§ **INPUT**
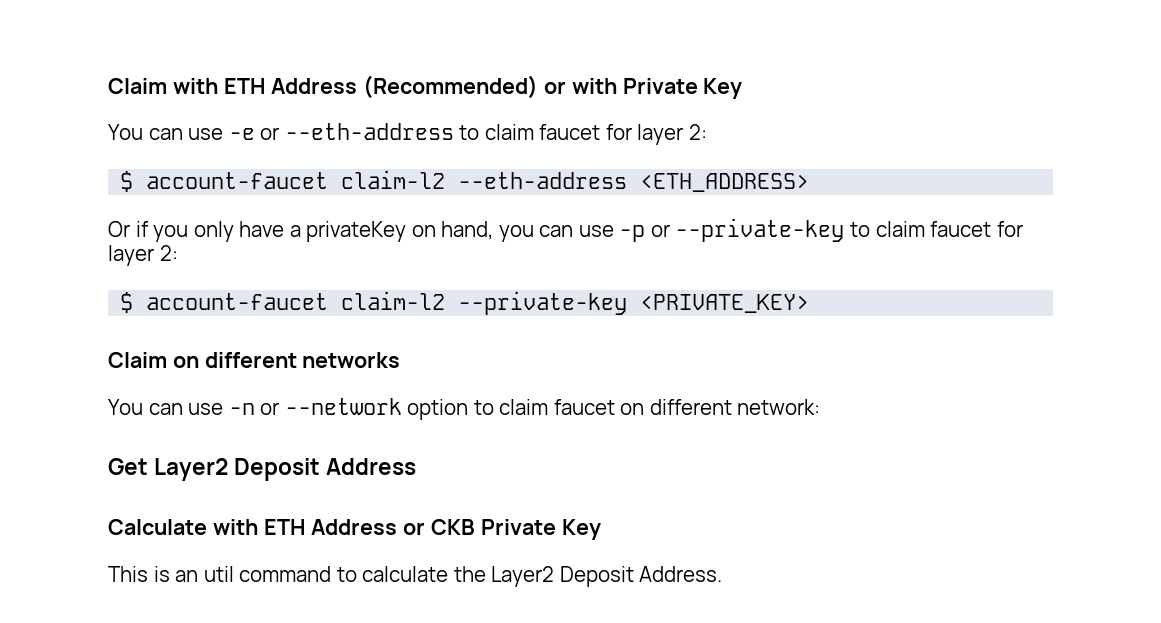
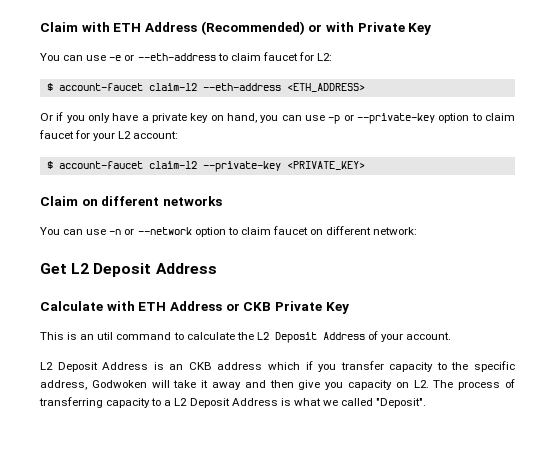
[637,124,707,145] layer 2: -> [317,53,333,61] L2:
[306,221,407,242] privateKey -> [152,113,209,123] private key
[850,221,1023,237] [108,245,178,266] to claim faucet for layer 2: -> [438,113,515,123] [39,130,179,141] option to claim faucet for your L2 account:
[154,458,229,481] Layer2 -> [71,263,90,274] L2
[491,566,723,587] Layer2 Deposit Address. -> [256,331,452,343] [40,361,515,372] [40,379,516,390] [39,397,427,408] L2 Deposit Address of your account. // L2 Deposit Address is an CKB address which if you transfer capacity to the specific address, Godwoken will take it away and then give you capacity on L2. The process of transferring capacity to a L2 Deposit Address is what we called "Deposit".

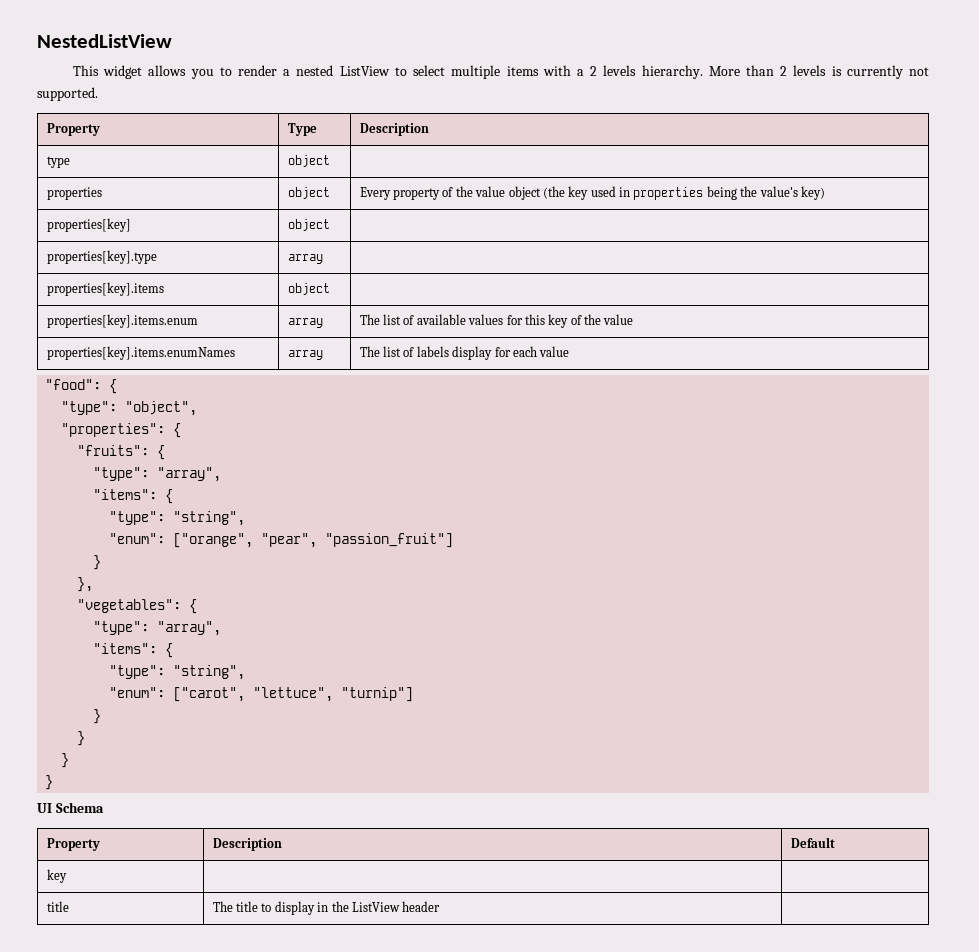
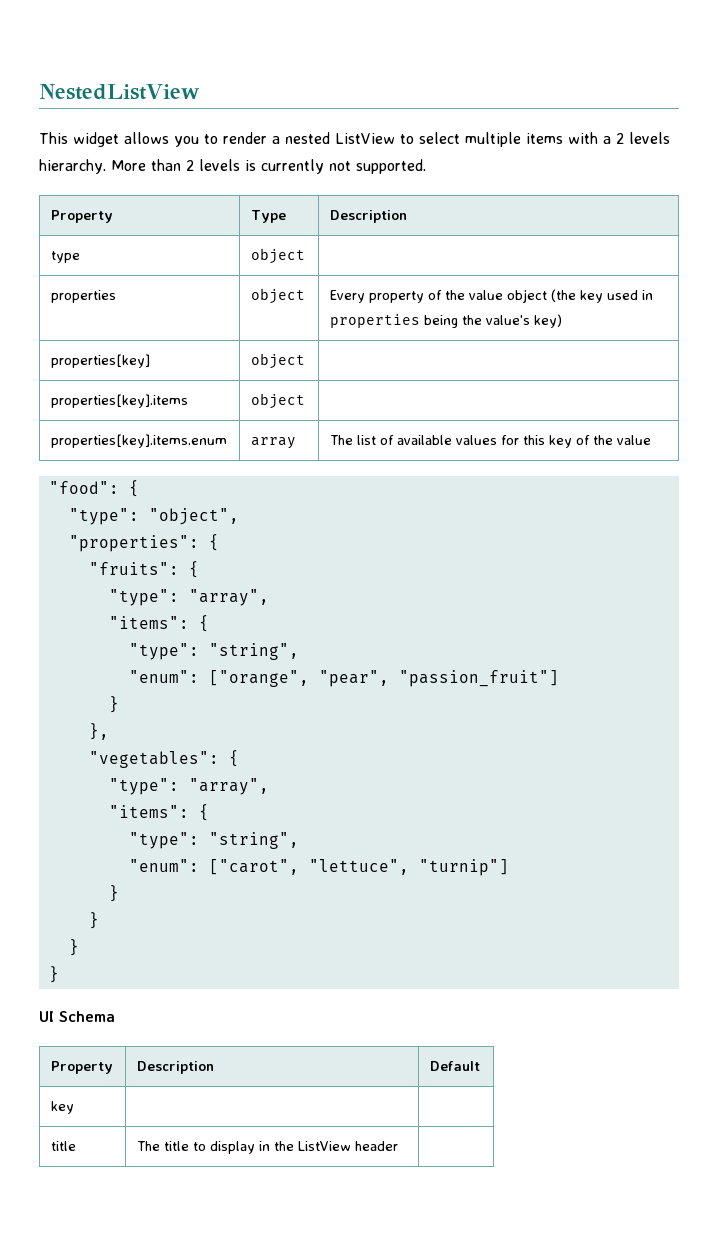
[46,250,157,264] [287,254,323,264] // properties[key].type | array | -> (305, 361) none
[46,346,235,360] [287,350,323,360] [359,346,570,360] // properties[key].items.enumNames | array | The list of labels display for each value -> (651, 440) none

§ **EXERCISE DESCRIPTION**
Please print each entry exactly as it stands, without the pictures.

§ **RESPONSE BOX**
[637,124,707,145] layer 2: -> [317,53,333,61] L2:
[306,221,407,242] privateKey -> [152,113,209,123] private key
[850,221,1023,237] [108,245,178,266] to claim faucet for layer 2: -> [438,113,515,123] [39,130,179,141] option to claim faucet for your L2 account:
[154,458,229,481] Layer2 -> [71,263,90,274] L2
[491,566,723,587] Layer2 Deposit Address. -> [256,331,452,343] [40,361,515,372] [40,379,516,390] [39,397,427,408] L2 Deposit Address of your account. // L2 Deposit Address is an CKB address which if you transfer capacity to the specific address, Godwoken will take it away and then give you capacity on L2. The process of transferring capacity to a L2 Deposit Address is what we called "Deposit".

[46,250,157,264] [287,254,323,264] // properties[key].type | array | -> (305, 361) none
[46,346,235,360] [287,350,323,360] [359,346,570,360] // properties[key].items.enumNames | array | The list of labels display for each value -> (651, 440) none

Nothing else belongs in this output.